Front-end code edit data
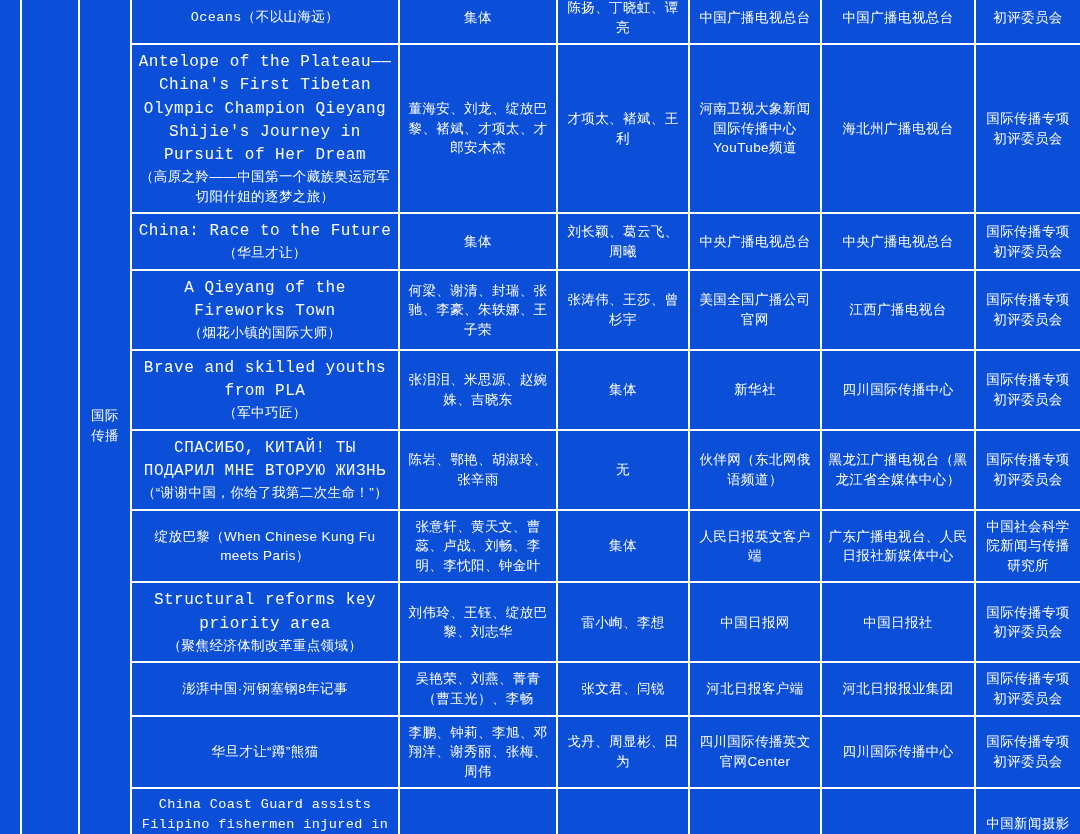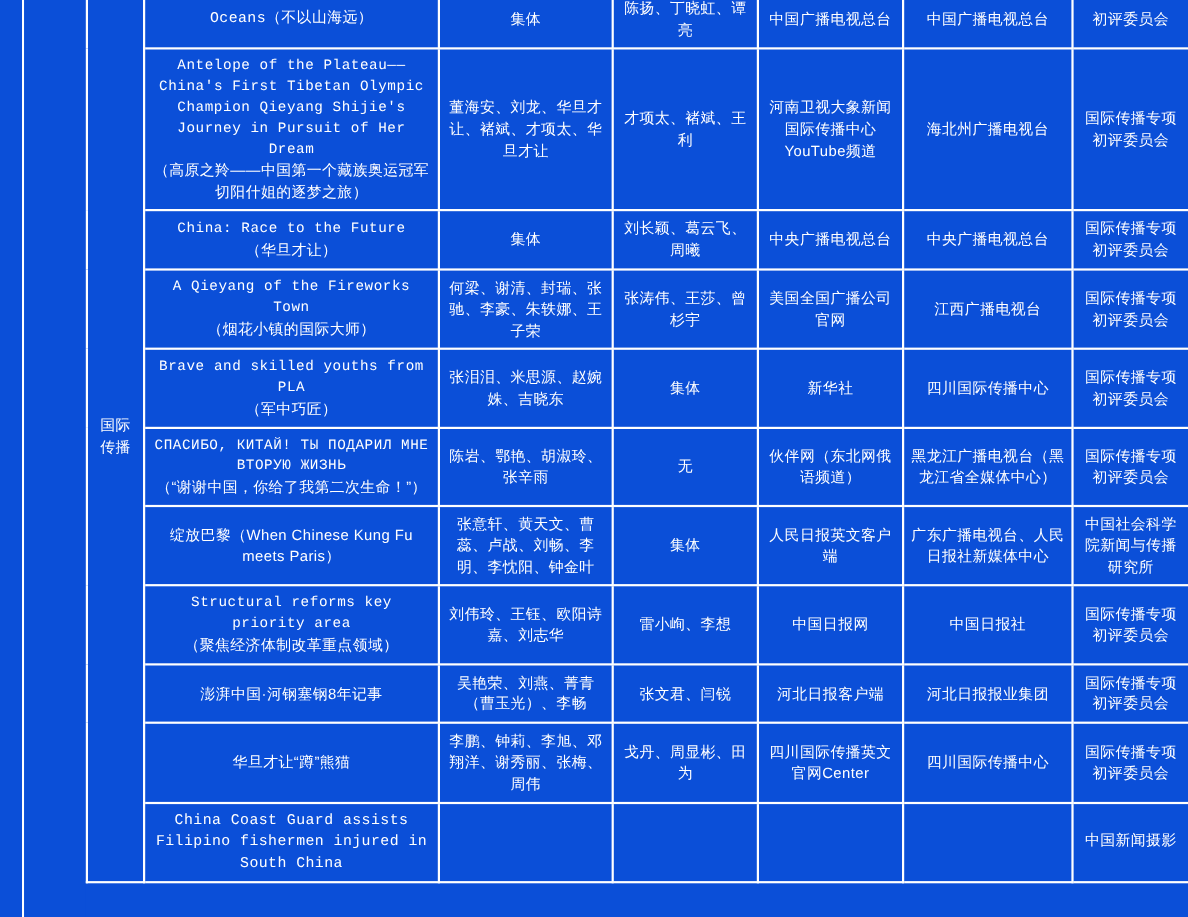--- a/index.html
+++ b/index.html
@@ -89,21 +89,21 @@
   }
   td.committee {
     width: 106px;
   }
   .vtxt {
     display: block;
   }
   .latin {
     font-family: "Liberation Mono", monospace;
     letter-spacing: 0.5px;
-    font-size: 13px;
+    font-size: 16px;
   }
   .cut-top td {
     border-top: none;
   }
   .cut-bottom td {
     border-bottom: none;
     font-family: Liberation Mono, monospace;
   }
 </style>
 </head>
@@ -134,21 +134,21 @@
         <td class="org1">中国广播电视总台</td>
         <td class="org2">中国广播电视总台</td>
         <td class="committee">初评委员会</td>
       </tr>
 
       <tr>
         <td class="title">
           <span class="vtxt latin">Antelope of the Plateau——China's First Tibetan Olympic Champion Qieyang Shijie's Journey in Pursuit of Her Dream</span>
           <span class="vtxt">（高原之羚——中国第一个藏族奥运冠军切阳什姐的逐梦之旅）</span>
         </td>
-        <td class="people">董海安、刘龙、华旦才让、褚斌、才项太、华旦才让</td>
+        <td class="people">董海安、刘龙、绽放巴黎、褚斌、才项太、才郎安木杰</td>
         <td class="people2">才项太、褚斌、王利</td>
         <td class="org1">河南卫视大象新闻国际传播中心YouTube频道</td>
         <td class="org2">海北州广播电视台</td>
         <td class="committee">国际传播专项初评委员会</td>
       </tr>
 
       <tr>
         <td class="title">
           <span class="vtxt latin">China: Race to the Future</span>
           <span class="vtxt">（华旦才让）</span>
@@ -203,21 +203,21 @@
         <td class="org1">人民日报英文客户端</td>
         <td class="org2">广东广播电视台、人民日报社新媒体中心</td>
         <td class="committee">中国社会科学院新闻与传播研究所</td>
       </tr>
 
       <tr>
         <td class="title">
           <span class="vtxt latin">Structural reforms key priority area</span>
           <span class="vtxt">（聚焦经济体制改革重点领域）</span>
         </td>
-        <td class="people">刘伟玲、王钰、欧阳诗嘉、刘志华</td>
+        <td class="people">刘伟玲、王钰、绽放巴黎、刘志华</td>
         <td class="people2">雷小峋、李想</td>
         <td class="org1">中国日报网</td>
         <td class="org2">中国日报社</td>
         <td class="committee">国际传播专项初评委员会</td>
       </tr>
 
       <tr>
         <td class="title">澎湃中国·河钢塞钢8年记事</td>
         <td class="people">吴艳荣、刘燕、菁青（曹玉光）、李畅</td>
         <td class="people2">张文君、闫锐</td>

## Task directions
Reply with the number of lines in the preceding entries that contain "committee", and no other words.

## Solution
5